Inefficient incident response to email attacks is costing billions in losses every year. Barracuda researchers found that, on average, a business takes three and a half hours (212 minutes) to remediate an attack. In fact, 11% of organizations spend more than six hours on investigation and remediation – and that’s just email threats. For many organizations, finding, identifying and removing threats is a slow and manual process that they don’t have the resources to perform. As a result, attacks have time to spread and cause more damage.

How long would it take you to identify, investigate, and remediate an incident?  It would depend on the type of incident.  You should have staff or outside resources that are prepared to take action on the most likely types of attacks you might face, based on an assessment of your risk.  The risk assessment should look at:

1) What type(s) of data is stored in or passes through your network?

2) Does any of this data fall under protected categories that requires adherence to specific standards to protect it and notification if it is exposed?

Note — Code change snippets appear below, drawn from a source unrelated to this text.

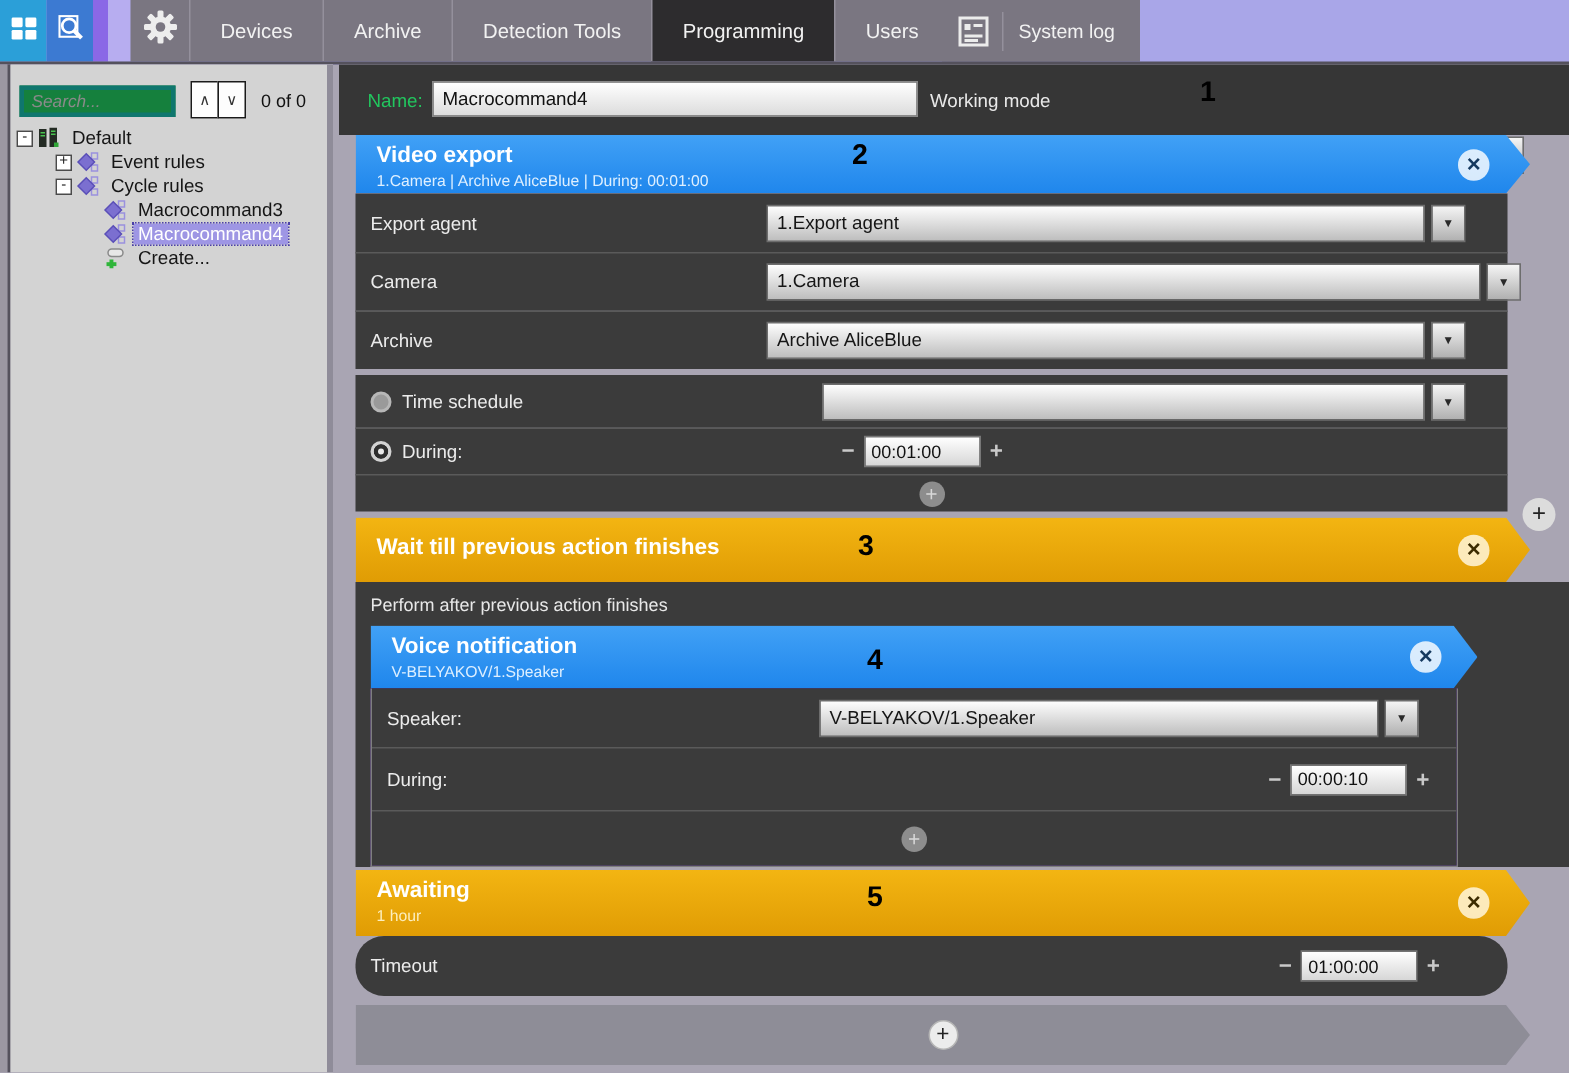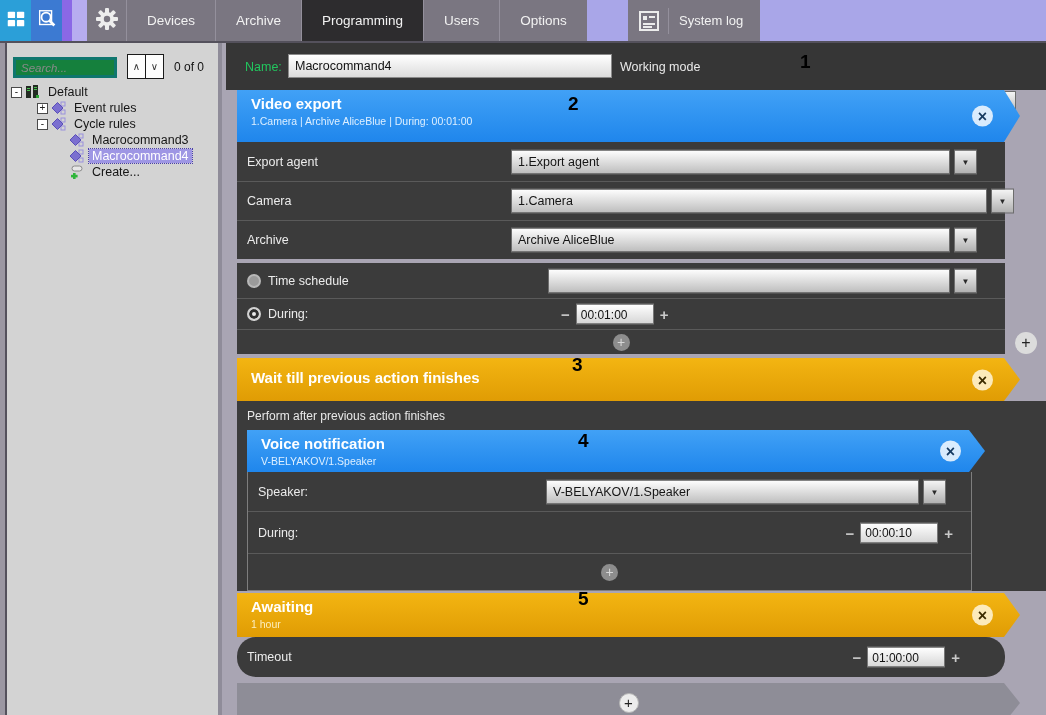--- a/index.html
+++ b/index.html
@@ -147,6 +147,7 @@
     </div>
     <div class="tab">Devices</div>
     <div class="tab">Archive</div>
+    <div class="tab">Detection Tools</div>
     <div class="tab active">Programming</div>
     <div class="tab">Users</div>
     <div class="tab">Options</div>

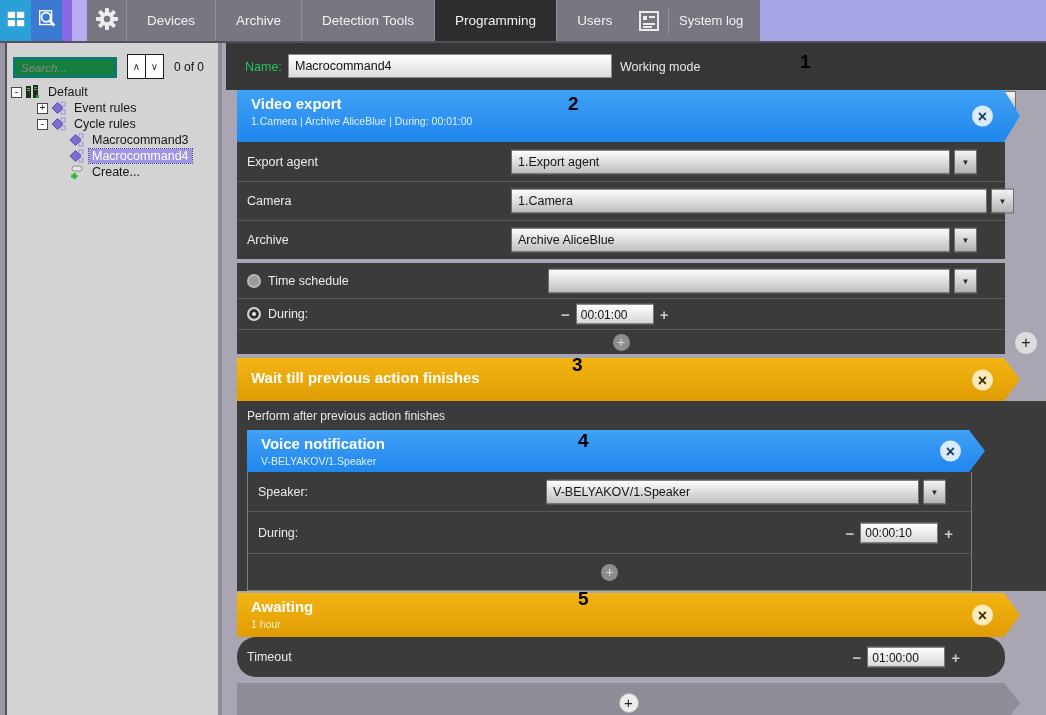--- a/index.html
+++ b/index.html
@@ -68,7 +68,7 @@
   .ht { font-size:15px; font-weight:bold; padding:5px 0 0 14px; }
   .hs { font-size:10.5px; padding:3px 0 0 14px; color:#ddefff; }
   .hdr.orange .hs { color:#fceebf; }
-  .h38 { height:52px; } .h42 { height:42px; } .h43 { height:43px; } .h44 { height:44px; }
+  .h38 { height:39px; } .h42 { height:42px; } .h43 { height:43px; } .h44 { height:44px; }
   .nosub .ht { padding-top:11px; }
   .xbtn { position:absolute; right:27px; top:50%; transform:translateY(-50%); width:21px; height:21px;
       border-radius:50%; border:0; background:rgba(255,255,255,.82); color:#15395f; font-size:16px;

3) What vendor(s) touch or have access to this data?  How are you confirming that they are also taking steps to prevent exposure as you are still ultimately liable?

4) What staff members have access to the data, and how do they access it?  Do any work from remote locations or have ability to connect from home?

Based on the factors above, you can determine your most likely types of incidents.  Let’s take the example of a firm that provides professional services (law firm, accountant,  insurer, or even IT support provider) as they are all likely to have sensitive data on their clients.  Some examples of likely scenarios could be:

  • Employee receives phishing email and provides credentials via fake log in site, hackers now have access to the data that they employee has access to.
  • MSP is hacked, and data stored on AWS back up servers is copied to the Dark Web for sale, including your business’s back up files.
  • Staff member who normally works from home goes to a local coffee shop and connects to the office database using free wi-fi and unencrypted connection is intercepted.

Incident response resources can provide help with identifying, investigating, responding, remediating threats, and lessons learned to prevent similar attacks in the future.